Records for the exercise.
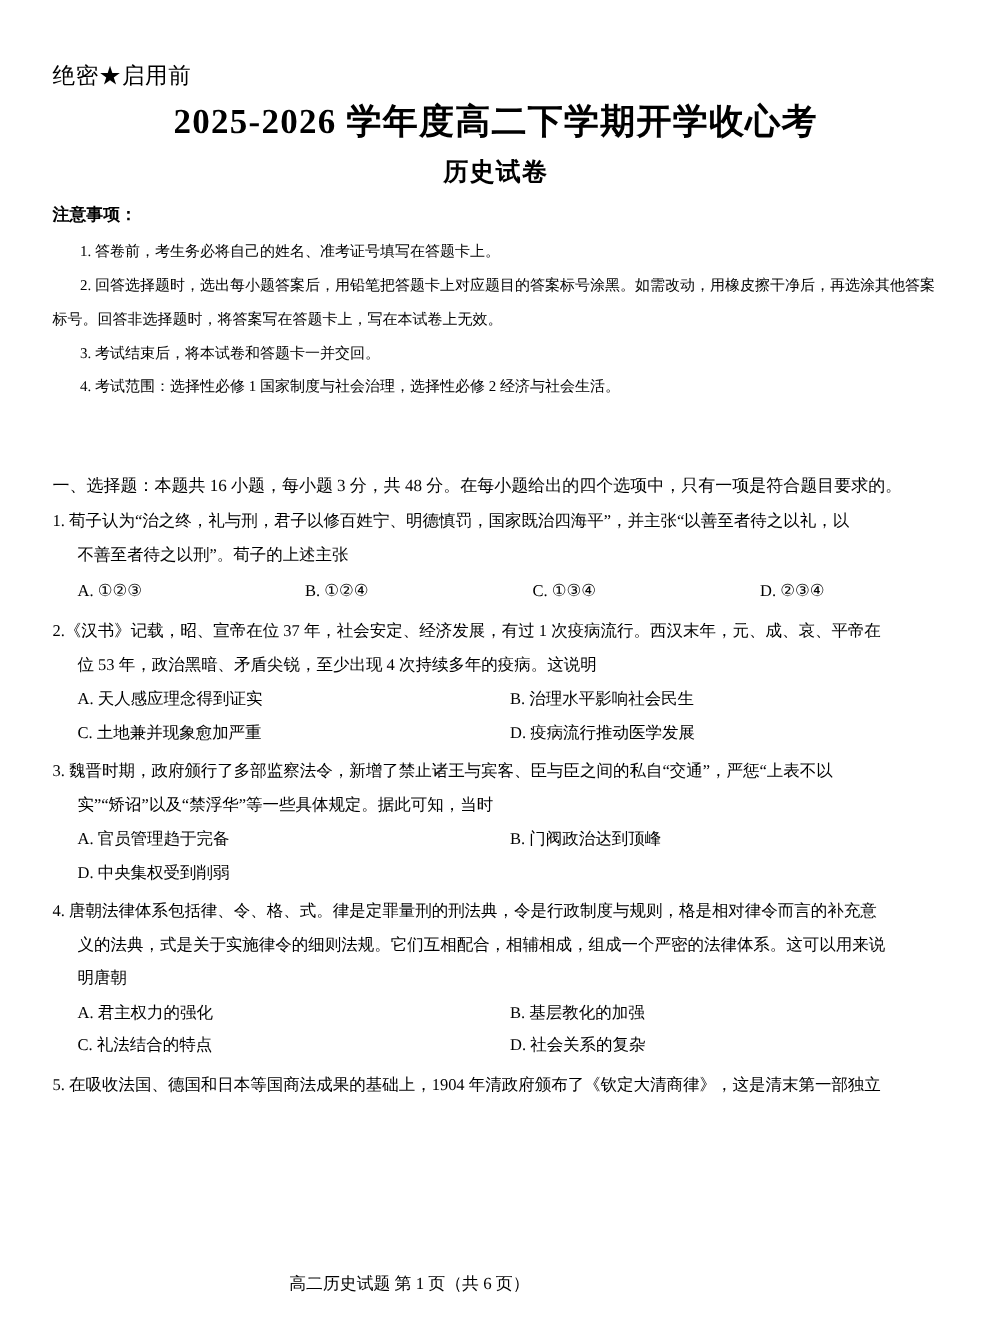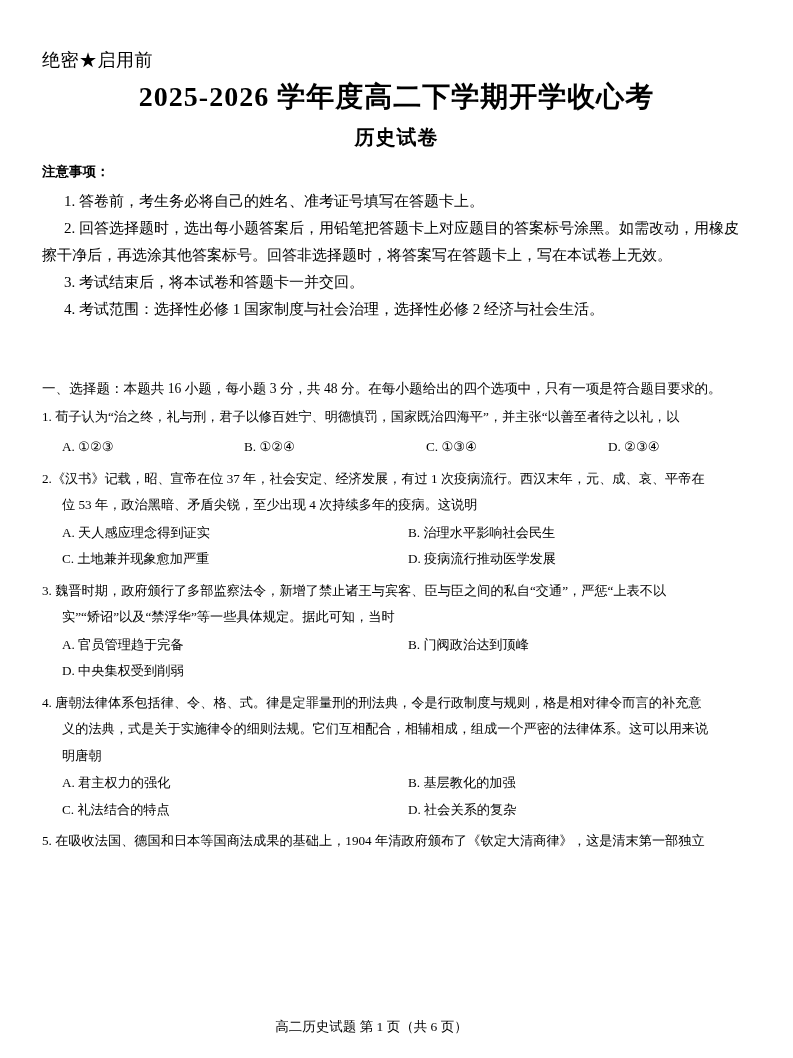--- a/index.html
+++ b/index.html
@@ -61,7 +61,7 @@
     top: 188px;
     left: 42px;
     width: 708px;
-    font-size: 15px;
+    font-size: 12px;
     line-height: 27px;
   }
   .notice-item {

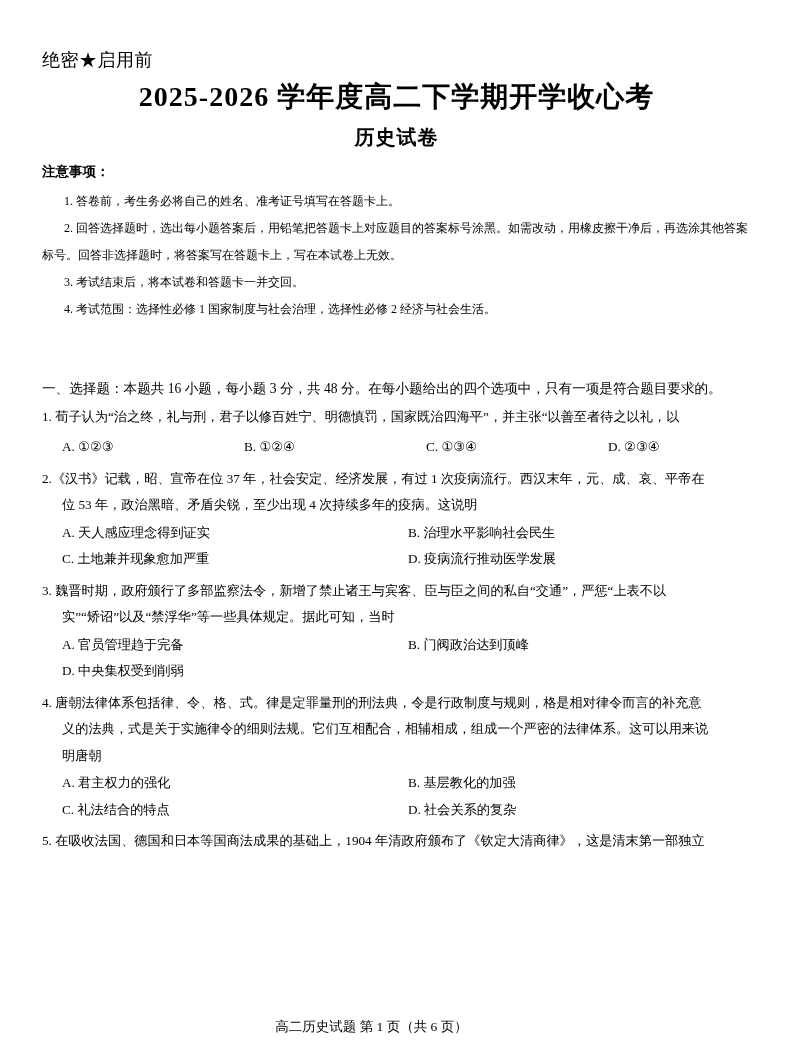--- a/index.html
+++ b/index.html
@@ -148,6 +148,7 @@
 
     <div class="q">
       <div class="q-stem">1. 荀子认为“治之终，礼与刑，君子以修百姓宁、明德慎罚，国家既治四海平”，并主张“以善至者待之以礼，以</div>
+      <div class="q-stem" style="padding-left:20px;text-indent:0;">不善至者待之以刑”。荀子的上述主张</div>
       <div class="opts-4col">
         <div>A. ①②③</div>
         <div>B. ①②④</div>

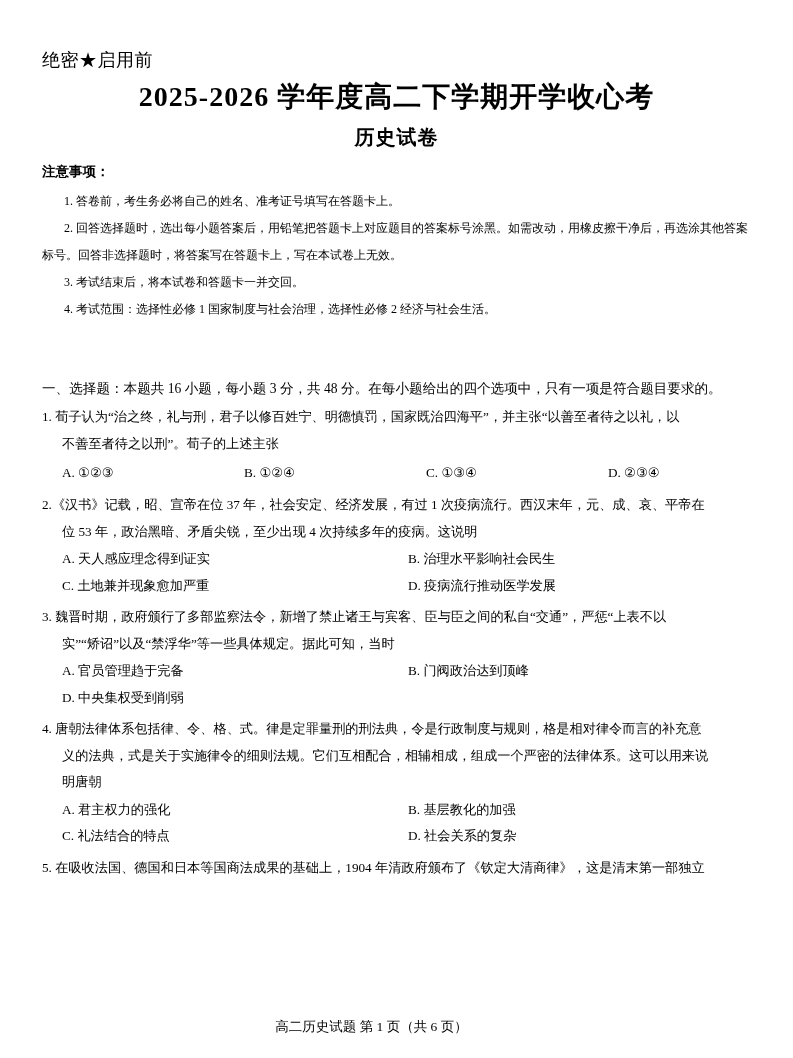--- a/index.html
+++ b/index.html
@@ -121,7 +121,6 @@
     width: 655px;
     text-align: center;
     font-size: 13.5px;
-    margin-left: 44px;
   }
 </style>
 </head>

Task directions.
Whichever lines of the records above hold the word "style" should all be copied out.

Task response.
+      <div class="q-stem" style="padding-left:20px;text-indent:0;">不善至者待之以刑”。荀子的上述主张</div>
 </style>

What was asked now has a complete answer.